**Problem statement:** The lines to reproduce from the material below are those from the one containing "- Notes on traefik v2, Nextcloud, etc." through the one containing "- Cannot make", both included; write them out exactly and add nothing.

- - - - - - -

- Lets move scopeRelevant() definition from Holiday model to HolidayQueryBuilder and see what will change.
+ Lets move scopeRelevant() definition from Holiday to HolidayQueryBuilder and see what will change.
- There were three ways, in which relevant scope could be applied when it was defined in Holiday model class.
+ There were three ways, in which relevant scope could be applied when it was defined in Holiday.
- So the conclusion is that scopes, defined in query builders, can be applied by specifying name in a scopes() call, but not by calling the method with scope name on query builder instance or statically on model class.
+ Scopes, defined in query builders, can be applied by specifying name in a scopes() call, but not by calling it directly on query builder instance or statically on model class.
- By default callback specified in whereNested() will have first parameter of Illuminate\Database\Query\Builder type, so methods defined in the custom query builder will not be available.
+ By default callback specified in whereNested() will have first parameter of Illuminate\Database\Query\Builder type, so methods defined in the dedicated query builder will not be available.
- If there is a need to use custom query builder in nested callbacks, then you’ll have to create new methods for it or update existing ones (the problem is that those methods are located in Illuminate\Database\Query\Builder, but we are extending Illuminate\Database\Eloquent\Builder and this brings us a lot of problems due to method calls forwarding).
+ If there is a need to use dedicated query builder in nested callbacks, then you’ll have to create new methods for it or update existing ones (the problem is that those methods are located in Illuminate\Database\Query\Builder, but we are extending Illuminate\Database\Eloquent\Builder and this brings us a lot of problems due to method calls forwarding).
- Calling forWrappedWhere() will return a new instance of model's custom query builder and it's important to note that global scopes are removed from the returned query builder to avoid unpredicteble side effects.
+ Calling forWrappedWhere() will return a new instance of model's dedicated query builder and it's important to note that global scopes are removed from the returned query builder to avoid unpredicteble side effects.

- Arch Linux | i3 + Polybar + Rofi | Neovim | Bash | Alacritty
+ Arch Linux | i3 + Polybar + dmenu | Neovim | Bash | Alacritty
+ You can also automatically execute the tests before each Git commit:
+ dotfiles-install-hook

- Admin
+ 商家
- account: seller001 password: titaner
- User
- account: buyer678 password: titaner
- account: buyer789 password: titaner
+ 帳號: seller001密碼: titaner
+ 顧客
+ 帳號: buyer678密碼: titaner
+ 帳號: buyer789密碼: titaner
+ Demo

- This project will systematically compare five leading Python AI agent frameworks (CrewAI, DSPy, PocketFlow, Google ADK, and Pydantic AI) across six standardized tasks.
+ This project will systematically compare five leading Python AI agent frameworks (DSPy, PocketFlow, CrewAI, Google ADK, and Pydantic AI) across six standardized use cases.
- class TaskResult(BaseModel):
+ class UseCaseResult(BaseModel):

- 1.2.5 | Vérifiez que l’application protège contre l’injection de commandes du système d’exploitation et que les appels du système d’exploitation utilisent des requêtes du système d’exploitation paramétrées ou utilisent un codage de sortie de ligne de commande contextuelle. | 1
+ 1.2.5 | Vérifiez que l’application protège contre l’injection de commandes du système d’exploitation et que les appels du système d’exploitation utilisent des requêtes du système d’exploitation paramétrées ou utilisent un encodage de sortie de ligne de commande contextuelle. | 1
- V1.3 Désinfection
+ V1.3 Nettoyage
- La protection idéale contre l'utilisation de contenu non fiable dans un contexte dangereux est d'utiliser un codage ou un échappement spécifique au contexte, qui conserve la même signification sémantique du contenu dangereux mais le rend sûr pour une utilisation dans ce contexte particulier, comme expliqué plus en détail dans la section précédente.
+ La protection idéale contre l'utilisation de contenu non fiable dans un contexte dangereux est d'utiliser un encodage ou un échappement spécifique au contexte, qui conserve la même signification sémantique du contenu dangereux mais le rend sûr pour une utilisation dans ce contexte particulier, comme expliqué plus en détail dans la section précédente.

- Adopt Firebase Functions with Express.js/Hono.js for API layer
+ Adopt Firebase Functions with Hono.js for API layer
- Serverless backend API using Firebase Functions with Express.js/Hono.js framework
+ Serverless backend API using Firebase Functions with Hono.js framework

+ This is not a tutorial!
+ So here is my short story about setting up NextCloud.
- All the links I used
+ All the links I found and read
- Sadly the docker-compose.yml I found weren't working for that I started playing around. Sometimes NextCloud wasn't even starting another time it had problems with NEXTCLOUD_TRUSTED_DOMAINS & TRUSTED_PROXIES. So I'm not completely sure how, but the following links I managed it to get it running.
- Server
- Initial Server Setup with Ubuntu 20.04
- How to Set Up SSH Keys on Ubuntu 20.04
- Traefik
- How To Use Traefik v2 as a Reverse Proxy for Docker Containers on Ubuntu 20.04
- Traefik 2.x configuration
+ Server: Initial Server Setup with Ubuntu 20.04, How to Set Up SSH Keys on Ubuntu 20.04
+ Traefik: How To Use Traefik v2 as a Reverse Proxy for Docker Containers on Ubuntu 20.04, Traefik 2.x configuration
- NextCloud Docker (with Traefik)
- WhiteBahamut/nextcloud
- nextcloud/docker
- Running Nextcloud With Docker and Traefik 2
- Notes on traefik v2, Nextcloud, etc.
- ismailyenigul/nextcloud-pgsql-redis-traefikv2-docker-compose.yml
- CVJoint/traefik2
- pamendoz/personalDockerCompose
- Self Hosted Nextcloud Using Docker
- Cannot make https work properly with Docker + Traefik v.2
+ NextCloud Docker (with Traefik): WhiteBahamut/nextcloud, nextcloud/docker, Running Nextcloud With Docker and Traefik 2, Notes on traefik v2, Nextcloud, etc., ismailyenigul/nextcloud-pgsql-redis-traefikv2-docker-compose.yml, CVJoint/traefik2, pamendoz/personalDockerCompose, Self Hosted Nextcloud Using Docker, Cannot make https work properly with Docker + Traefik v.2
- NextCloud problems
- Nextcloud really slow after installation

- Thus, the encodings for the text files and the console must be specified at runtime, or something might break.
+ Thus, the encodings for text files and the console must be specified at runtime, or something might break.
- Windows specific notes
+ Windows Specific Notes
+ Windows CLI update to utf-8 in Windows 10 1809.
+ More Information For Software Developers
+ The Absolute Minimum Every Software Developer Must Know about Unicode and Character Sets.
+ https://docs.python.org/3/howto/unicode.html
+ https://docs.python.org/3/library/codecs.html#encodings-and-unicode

- - - - - - -

**Exercise solution:**
- Notes on traefik v2, Nextcloud, etc.
- ismailyenigul/nextcloud-pgsql-redis-traefikv2-docker-compose.yml
- CVJoint/traefik2
- pamendoz/personalDockerCompose
- Self Hosted Nextcloud Using Docker
- Cannot make https work properly with Docker + Traefik v.2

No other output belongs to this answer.